■ WHAT THE TASK ASKS:
How do the lines below between the ones holding "(113, 357) none -> (478, 168) //" and "(301, 433) none -> (663, 386) //", inclusive, read? Give them again exactly, with no other lines.

■ RECORDS FOR THE EXERCISE:
*-*-*

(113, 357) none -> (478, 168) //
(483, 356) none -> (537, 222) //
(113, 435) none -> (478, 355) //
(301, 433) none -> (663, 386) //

*-*-*

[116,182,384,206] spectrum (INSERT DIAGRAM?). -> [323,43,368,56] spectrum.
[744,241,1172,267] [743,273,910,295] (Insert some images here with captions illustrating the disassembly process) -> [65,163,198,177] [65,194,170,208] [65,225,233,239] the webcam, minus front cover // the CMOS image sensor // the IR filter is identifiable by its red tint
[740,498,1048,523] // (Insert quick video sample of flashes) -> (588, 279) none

*-*-*

■ RESPONSE TO THIS TASK:
(113, 357) none -> (478, 168) //
(483, 356) none -> (537, 222) //
(113, 435) none -> (478, 355) //
(301, 433) none -> (663, 386) //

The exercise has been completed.